> **Task requirements**: Restate each of the lines below word for word and drop every picture.

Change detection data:

----------

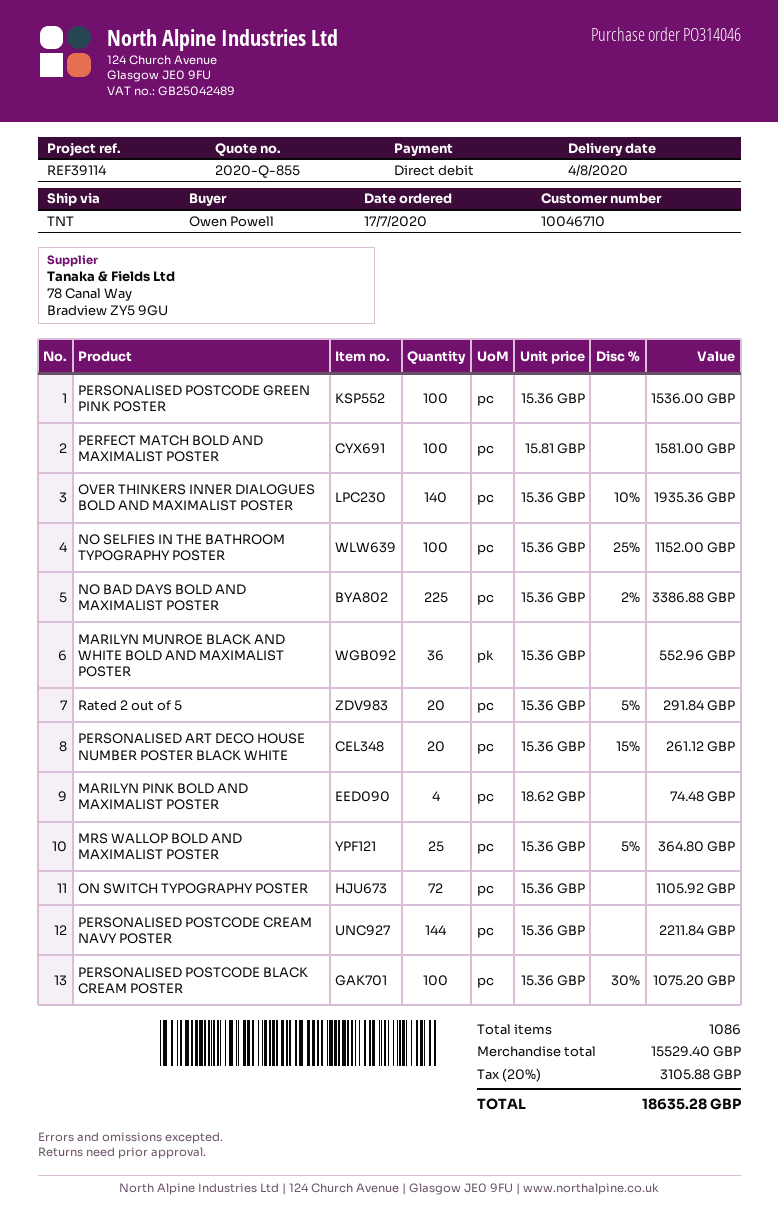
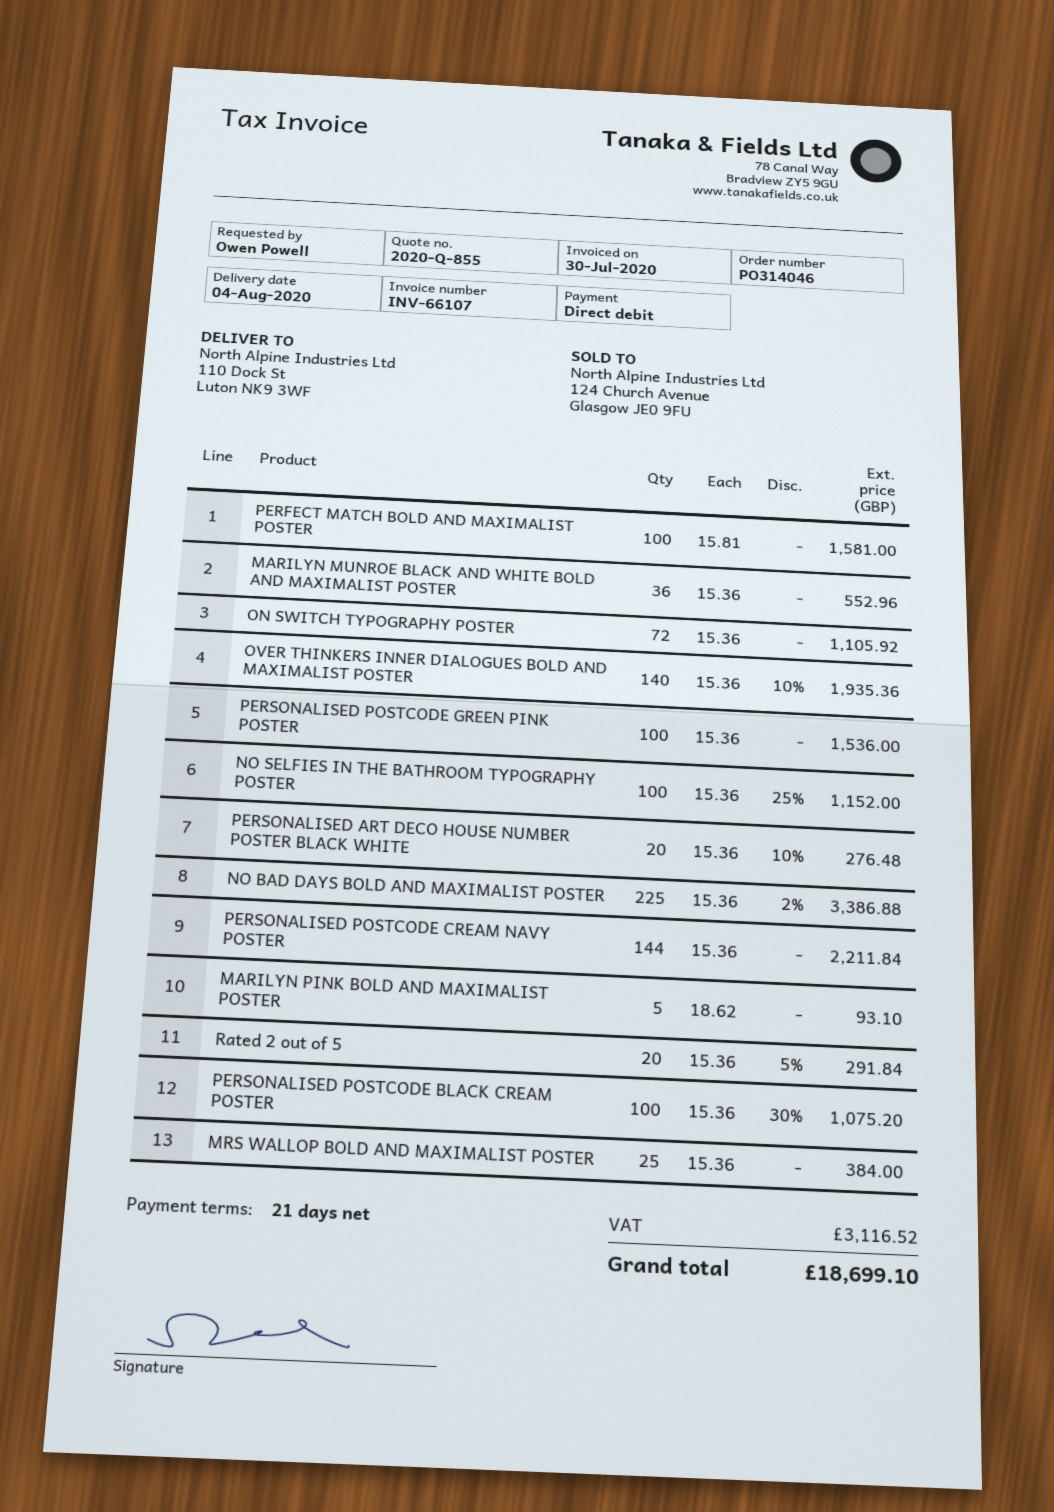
PERSONALISED ART DECO HOUSE NUMBER POSTER BLACK WHITE: 20 x 15.36 - 15% = 261.12 -> 20 x 15.36 - 10% = 276.48
MARILYN PINK BOLD AND MAXIMALIST POSTER: 4 x 18.62 = 74.48 -> 5 x 18.62 = 93.10
MRS WALLOP BOLD AND MAXIMALIST POSTER: 25 x 15.36 - 5% = 364.80 -> 25 x 15.36 = 384.00
tax: 3105.88 -> 3116.52
total: 18635.28 -> 18699.10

----------

> **Response area**:
PERSONALISED ART DECO HOUSE NUMBER POSTER BLACK WHITE: 20 x 15.36 - 15% = 261.12 -> 20 x 15.36 - 10% = 276.48
MARILYN PINK BOLD AND MAXIMALIST POSTER: 4 x 18.62 = 74.48 -> 5 x 18.62 = 93.10
MRS WALLOP BOLD AND MAXIMALIST POSTER: 25 x 15.36 - 5% = 364.80 -> 25 x 15.36 = 384.00
tax: 3105.88 -> 3116.52
total: 18635.28 -> 18699.10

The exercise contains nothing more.